Impian Seorang Pedagang Jamu




Mata Ibu kok merah habis menangis ya?” Ibu tidak menjawab. Kulihat wajah Ibu kusam dan matanya sembab, bukannya Ibu tadi habis pulang mengaji.  Apa ceramah pak kyai membuat Ibu menangis?

Kulihat Ibu sedang membuka sebuah plastik yang ternyata di dalamnya tersimpan tumpukan bungkusan jamu bekas.

“Ceritalah Bu, sebenarnya  ada apa?” Tanyaku penasaran.

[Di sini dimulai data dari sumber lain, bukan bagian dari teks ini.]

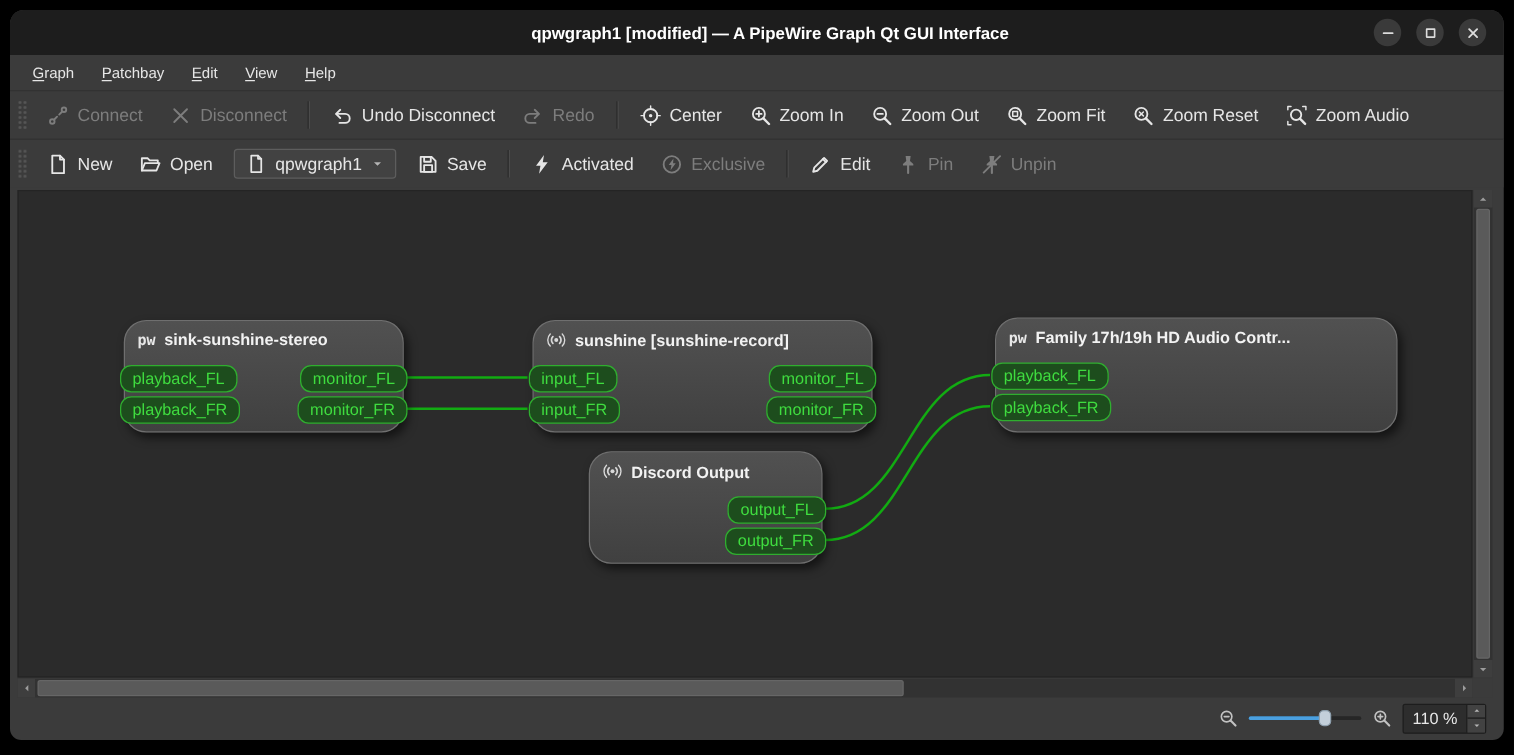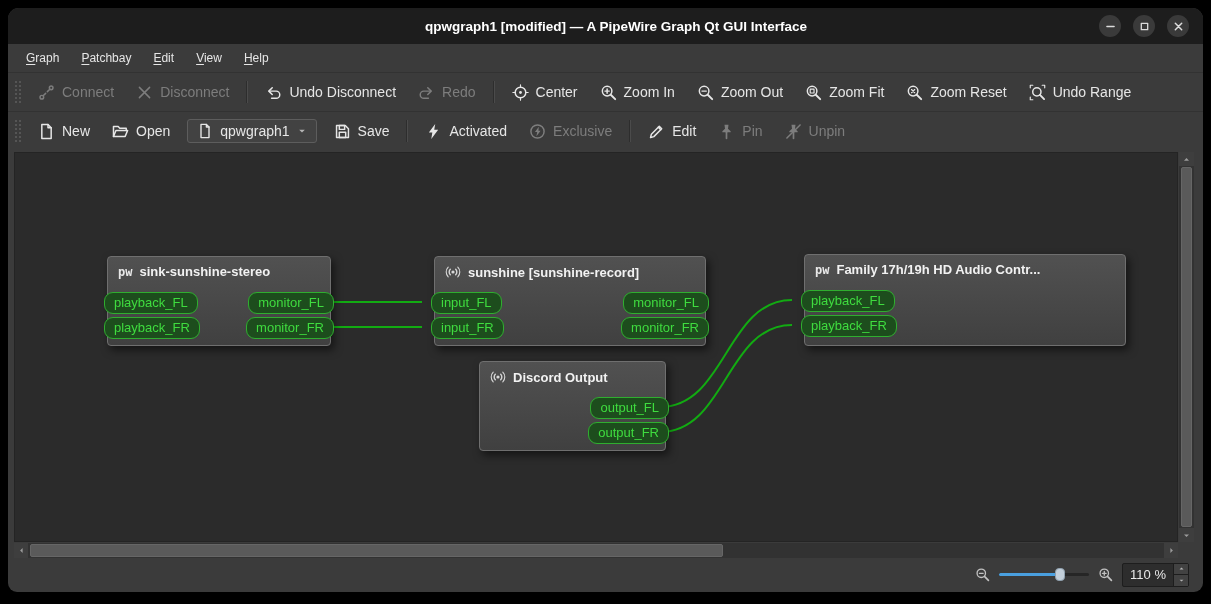--- a/index.html
+++ b/index.html
@@ -28,21 +28,21 @@
     padding:3px 9px;color:#e6e6e6;font-size:14px;margin:0 5px;}
   .combo-arrow{color:#b5b5b5;}
   
   .content{padding:2px 8px 0 6px;}
   .canvas-row{display:flex;}
   .canvas{position:relative;width:1164px;height:390px;background:#2b2b2b;overflow:hidden;
     border:1px solid #242424;box-sizing:border-box;}
   .canvas svg.wires{position:absolute;left:0;top:0;}
   .wire{fill:none;stroke:#12ab12;stroke-width:2;}
   .node{position:absolute;background:linear-gradient(180deg,#515151,#404040);border:1px solid #6f6f6f;
-    border-radius:4px;box-shadow:3px 4px 8px rgba(0,0,0,.55);margin-left:8px;}
+    border-radius:18px;box-shadow:3px 4px 8px rgba(0,0,0,.55);}
   .node-title{display:flex;align-items:center;gap:7px;padding:7px 10px 4px;color:#f2f2f2;font-weight:bold;
     font-size:13px;white-space:nowrap;overflow:hidden;}
   .node-ic{color:#d8d8d8;}
   .pw-logo{font-family:"DejaVu Sans Mono",monospace;font-weight:bold;font-size:12px;color:#e8e8e8;}
   .port{position:absolute;height:22px;line-height:20px;padding:0 9px;box-sizing:border-box;
     background:#1d4d1d;border:1px solid #2fae2f;border-radius:9px;color:#3fdc3f;font-size:13px;white-space:nowrap;}
   .port.in{left:-4px;}
   .port.out{right:-4px;}
   
   .vscroll{width:15px;height:390px;background:#323232;display:flex;flex-direction:column;margin-left:1px;}
@@ -199,21 +199,21 @@
         <span>Zoom Reset</span>
       </div>
       <div class="tb-btn">
         <span class="icon">
           <svg viewBox="0 0 16 16" width="17" height="17" fill="none" stroke="currentColor" stroke-width="1.4" stroke-linecap="round" stroke-linejoin="round">
             <path d="M1.2 3.6V1.2h2.4M12.4 1.2h2.4v2.4M1.2 12.4v2.4h2.4" stroke-width="1.1"></path>
             <circle cx="7.4" cy="7.4" r="3.9"></circle>
             <path d="M10.3 10.3l3.9 3.9" stroke-width="1.8"></path>
           </svg>
         </span>
-        <span>Undo Range</span>
+        <span>Zoom Audio</span>
       </div>
     </div>
 
   <div class="toolbar">
     <div class="tb-handle"></div>
   <div class="tb-btn">
         <span class="icon">
           <svg viewBox="0 0 16 16" width="17" height="17" fill="none" stroke="currentColor" stroke-width="1.4" stroke-linecap="round" stroke-linejoin="round">
             <path d="M3.6 1.4h5.8l3 3v10.2H3.6z"></path>
             <path d="M9.4 1.4v3h3"></path>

“Ibu tidak percaya sama anak sendiri.”

 Ibu menghela napas dan  masih menghitung bungkusan jamu yang berantakan.

“Ibu sakit hati sama Bu Endang, Ibu merasa diremehkan. Kata Bu Endang pedagang jamu gendong seperti Ibu nggak mungkin bisa pergi ke tanah suci. Ibu kan pingin banget kesana,” jelas Ibu dengan sedih.

“Lho aku malah baru tahu Ibu pingin pergi ke sana, umroh Bu?

“Setahu aku Ibu pingin banget punya rumahkan? Tanyaku.

“Ah, Ibu kan sekarang sudah tua mau memperbanyak ibadah soal rumah itu urusan kamu dan adikmu.”

            Kami sejak merantau ke Jakarta  hanya bisa tinggal di kontrakan tiga petakan, itupun terkadang berpindah-pindah, dan semenjak aku menikah Ibu hanya tinggal berdua dengan adik ku Arum. Sementara bapak 2 tahun lalu telah dipanggil Allah. Semenjak rumah kami di kampung dijual oleh almarhum Bapak tanpa sepengetahuan kami, Ibu  selalu bilang kami harus dapat beli rumah lagi walaupun kecil sekalipun. Tapi aku heran sekarang Ibu telah berubah. Pikiran duniawi telah beliau tinggalkan

“Trus itu untuk apa?” Tanyaku sambil menunjuk ke arah tumpukan bungkusan jamu.

“Ini tiket Ibu menuju ke sana, tanah suci Mekah impian Ibu.”

“Jika Ibu bisa mengumpulkan 10.000 bungkus akan mendapat hadiah umroh.”

“Trus sekarang Ibu sudah berhasil mengumpulkan berapa?”

“Baru 150,” jawab Ibu lemah.

“Mudah-mudahan impian Ibu bisa terkabul,” ucapku. 

“Amin,” jawab Ibu.

“Nggak usah sedih  Bu, buktikan kepada Bu Endang seorang tukang jamu dan janda, bisa pergi Umroh,” ucapku memberi semangat kepada Ibu. 

“Jika Ibu tidak nyaman nggak usah datang lagi ke pengajian itu.”

“Dihina bagi Ibu sudah biasa. Perkataan mereka tidak akan membuat Ibu mundur untuk menuntut ilmu agama,” jawab Ibu tegas.

            Semenjak hari itu Ibu lebih bersemangat lagi mengumpulkan bungkusan jamu, selain dari penjualannya sendiri, beliau juga meminta tolong kepada sesama rekan penjual jamu untuk menyimpan bekas bungkusan jamu dan memberikan kepadanya.

            Seminggu sekali aku pergi kerumah Ibu. Untuk memastikan Ibu dan adikku baik-baik saja. Dan setiap minggu aku melihat pemandangan yang sama. Ibu yang sedang menghitung bungkusan jamu. Tampaknya usaha Ibu giat sekali jumlah bungkusan terlihat bertambah banyak.
“Wah sudah banyak ya, Bu.”

“Alhamdulliah Ren, dibantu sama teman Ibu sesama pedagang jamu. Sudah dapat 1200,”  jawab Ibu sambil merapikan bungkusan jamunya.

“Maaf ya bu, aku nggak bisa bantu apa-apa,” jawabku lirih.

“Kamu nggak usah mikirin Ibu Ren, kamu kan lagi mau beli rumah, Ibu nggak mau kamu punya nasib seperti Ibu sampai tua masih ngontrak,” jawaban Ibu mengobati kekecewaanku. 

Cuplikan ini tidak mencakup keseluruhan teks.